C’était bien joli tout ça mais le plus dur restait à faire,
il nous fallait grimper pour passer de l’autre côté, vers les gorges de la
Jonte, afin de boucler la boucle.
« Après l’éperon rocheux, le sentier s’élève à droite
en lacets (montée physique) » qu’ils disaient dans le topo. « Ben,
pas qu’un peu mon vieux ! ». Nous avons pensé que nous n’y arriverions
jamais. Toujours pareil quand vous montez, vous avez l’impression d’en voir le
bout, ben non, pas encore…et puis…ben non pas encore. Vous suez, vous soufflez,
votre panoplie de super photographe vous pèse.
Le rocher avait beau nous narguer, il fut vaincu. Enfin le
sommet où chacun apporte sa petite pierre à l’édifice, comme un hommage aux
précurseurs ayant ouvert la voie, ici René Blanc.
Nous retrouvions les gorges de la Jonte encore baignées de
soleil ; son inlassable trajectoire le précipitant vers l’horizon. A
l’image de l’humanité, il allait se coucher.
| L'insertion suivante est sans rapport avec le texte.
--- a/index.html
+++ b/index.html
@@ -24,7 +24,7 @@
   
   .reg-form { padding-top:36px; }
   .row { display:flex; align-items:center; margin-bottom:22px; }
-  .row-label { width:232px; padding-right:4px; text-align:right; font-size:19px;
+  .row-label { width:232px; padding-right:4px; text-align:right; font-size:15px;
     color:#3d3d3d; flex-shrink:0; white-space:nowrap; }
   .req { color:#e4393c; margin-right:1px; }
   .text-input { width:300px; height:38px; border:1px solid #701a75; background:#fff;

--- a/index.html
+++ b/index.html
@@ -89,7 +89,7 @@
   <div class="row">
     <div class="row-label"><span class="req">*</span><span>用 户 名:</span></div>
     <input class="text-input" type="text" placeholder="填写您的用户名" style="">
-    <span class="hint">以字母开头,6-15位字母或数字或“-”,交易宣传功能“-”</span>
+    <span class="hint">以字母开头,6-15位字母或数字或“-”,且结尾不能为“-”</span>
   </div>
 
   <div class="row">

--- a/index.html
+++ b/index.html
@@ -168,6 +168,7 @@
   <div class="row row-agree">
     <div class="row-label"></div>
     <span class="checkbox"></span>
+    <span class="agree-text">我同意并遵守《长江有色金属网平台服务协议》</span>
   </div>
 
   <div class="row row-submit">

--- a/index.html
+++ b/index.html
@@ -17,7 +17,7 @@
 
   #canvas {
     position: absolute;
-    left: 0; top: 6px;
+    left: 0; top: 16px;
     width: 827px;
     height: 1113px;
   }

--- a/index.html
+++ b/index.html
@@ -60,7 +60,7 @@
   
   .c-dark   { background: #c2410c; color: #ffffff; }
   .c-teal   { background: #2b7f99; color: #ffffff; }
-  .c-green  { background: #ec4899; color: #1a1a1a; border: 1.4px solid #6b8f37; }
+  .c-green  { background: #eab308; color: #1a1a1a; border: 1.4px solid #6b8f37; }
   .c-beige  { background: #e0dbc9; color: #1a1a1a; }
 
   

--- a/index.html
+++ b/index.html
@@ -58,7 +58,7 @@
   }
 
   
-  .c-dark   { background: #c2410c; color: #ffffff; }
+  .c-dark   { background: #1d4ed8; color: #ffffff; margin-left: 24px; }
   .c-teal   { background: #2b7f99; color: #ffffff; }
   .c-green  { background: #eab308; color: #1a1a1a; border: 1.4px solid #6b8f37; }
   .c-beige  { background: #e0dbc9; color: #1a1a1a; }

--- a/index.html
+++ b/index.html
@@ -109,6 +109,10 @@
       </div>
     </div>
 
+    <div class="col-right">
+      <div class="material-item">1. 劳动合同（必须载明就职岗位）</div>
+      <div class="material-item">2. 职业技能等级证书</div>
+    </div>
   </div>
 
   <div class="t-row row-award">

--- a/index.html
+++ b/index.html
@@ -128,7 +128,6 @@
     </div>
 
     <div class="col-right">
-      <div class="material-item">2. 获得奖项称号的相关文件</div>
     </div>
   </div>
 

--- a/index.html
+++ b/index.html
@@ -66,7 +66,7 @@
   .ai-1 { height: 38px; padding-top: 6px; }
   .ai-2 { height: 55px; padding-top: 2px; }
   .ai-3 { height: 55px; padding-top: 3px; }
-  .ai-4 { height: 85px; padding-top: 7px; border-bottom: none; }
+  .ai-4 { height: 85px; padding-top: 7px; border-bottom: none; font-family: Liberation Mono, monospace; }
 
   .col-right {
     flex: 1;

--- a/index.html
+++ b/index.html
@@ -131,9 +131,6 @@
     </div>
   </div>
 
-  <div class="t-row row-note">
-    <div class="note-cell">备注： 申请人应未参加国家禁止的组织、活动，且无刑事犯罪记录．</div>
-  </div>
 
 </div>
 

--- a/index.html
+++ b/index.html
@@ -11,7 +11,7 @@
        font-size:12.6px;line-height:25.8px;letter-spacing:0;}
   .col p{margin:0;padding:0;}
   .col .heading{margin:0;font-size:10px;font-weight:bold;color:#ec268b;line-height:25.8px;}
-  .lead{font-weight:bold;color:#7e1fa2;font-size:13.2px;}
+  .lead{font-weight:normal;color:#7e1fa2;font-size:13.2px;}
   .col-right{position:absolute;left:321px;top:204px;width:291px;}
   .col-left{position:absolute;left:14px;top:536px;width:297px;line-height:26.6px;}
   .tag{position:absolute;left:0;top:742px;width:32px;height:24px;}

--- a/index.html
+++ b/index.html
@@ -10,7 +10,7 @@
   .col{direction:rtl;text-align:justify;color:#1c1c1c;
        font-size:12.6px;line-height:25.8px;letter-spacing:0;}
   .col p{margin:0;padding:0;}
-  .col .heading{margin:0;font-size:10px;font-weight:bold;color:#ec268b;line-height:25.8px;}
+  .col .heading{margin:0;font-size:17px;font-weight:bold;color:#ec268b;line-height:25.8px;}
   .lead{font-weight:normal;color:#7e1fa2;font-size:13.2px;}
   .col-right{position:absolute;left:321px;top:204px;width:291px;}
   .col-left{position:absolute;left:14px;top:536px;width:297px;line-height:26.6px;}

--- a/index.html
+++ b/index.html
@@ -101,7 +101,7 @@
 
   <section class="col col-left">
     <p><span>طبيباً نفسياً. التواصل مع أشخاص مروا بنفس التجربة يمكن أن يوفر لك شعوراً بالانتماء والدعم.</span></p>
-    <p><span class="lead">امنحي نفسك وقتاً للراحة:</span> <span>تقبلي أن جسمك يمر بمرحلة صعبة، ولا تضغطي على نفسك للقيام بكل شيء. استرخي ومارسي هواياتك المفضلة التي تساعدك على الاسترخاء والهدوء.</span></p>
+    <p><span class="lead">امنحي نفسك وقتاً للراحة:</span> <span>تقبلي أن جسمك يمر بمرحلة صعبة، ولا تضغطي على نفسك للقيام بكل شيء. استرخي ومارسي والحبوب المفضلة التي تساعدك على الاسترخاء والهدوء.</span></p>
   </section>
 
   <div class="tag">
Les oiseaux en profitaient encore
pour vaquer à leurs dernières occupations. Pendant que les vautours planaient
en cercles réguliers, d’autres que nous ne connaissions pas jusqu’alors,
lançaient leurs cris. Nous avons ainsi pu découvrir le crave à bec rouge, posé
au milieu de la paroi rocheuse.
Le grand corbeau quant à lui imposait sa présence dans le
bleu du ciel, de son cri guttural.
Je vous laisse imaginer le scepticisme du crave devant le
spectacle qui s’offrait à lui. Partageant sa falaise, un bipède maladroit,
essayait d’escalader la roche ou de prendre son envol ?
Nous voilà de retour au point de départ. Fourbus mais
heureux, nous descendions vers ce charmant village épousant au mieux la beauté
du décor qui l’entoure.
Le soleil venait de nous quitter, notre regard émerveillé et
perdu vers un horizon somptueux.
Fin de la journée « wouaw ! ».
- « J’en veux encore »
- « Non, on dit j’en voudrais encore ».